The North American Bat Monitoring Program (NABat) was instituted in British Columbia (BC) by Wildlife Conservation Society Canada (WCSC) in 2016 with two primary objectives: Monitor bat species diversity and distribution on a provincial level and provide reliable data to promote long-term viability of bat populations on a continental scale. Each year since then, BC NABat sample sizes have steadily increased. In 2018, WCSC expanded the sample to 46 grid cells through combined efforts with BC Parks, BC Ministry of Environment, and BC Ministry of Forestry of Lands, Natural Resources, and Rural Development. Additional grid cells were again preferentially selected focusing on Southern BC to collect baseline data in advance of White-nose Syndrome’s (WNS) spread into the province, but the geographic range was also expanded across the province (Figure 1). WNS has not yet been detected in BC, but its arrival is imminent.
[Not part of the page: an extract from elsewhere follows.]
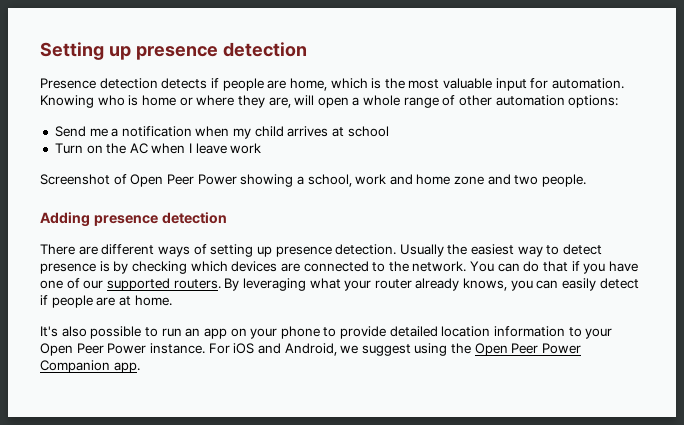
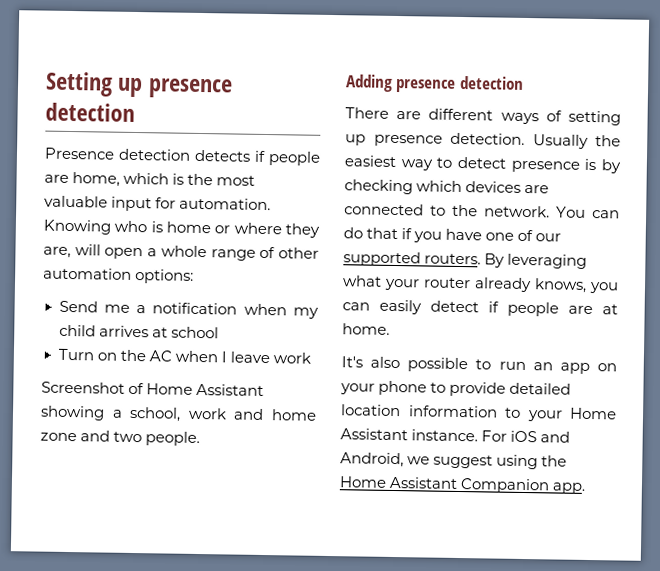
[130,174,237,187] Open Peer Power -> [146,383,265,397] Home Assistant
[40,343,147,356] Open Peer Power -> [569,407,617,420] [340,428,408,441] Home Assistant
[474,343,582,356] Open Peer Power -> [339,476,459,489] Home Assistant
As of January 2019, analysis of the third year of acoustic data is nearing completion. A fourth year of data collection will begin with an estimated 50 grid cells in May 2019. Participation has remained high each year, and grid leaders have cultivated numerous positive relationships with landowners, volunteers, and interested local citizens surrounding the grid cells. WCSC’s efforts now focus on increasing procedural efficiencies within the program. The third year of acoustic analysis was contracted to a small number of professional biologists to boost analysis speed and consistency of ID. As the volume of baseline data continues to grow each year, the growing NABat monitoring dataset will be used to provide indication of where the first signs of WNS appear in BC, demonstrate which species and regions are most affected, help guide mitigation and management efforts to maximize their effect on reducing WNS related mortality across the province, and provide a more robust dataset to identify yearly trends and address future research questions.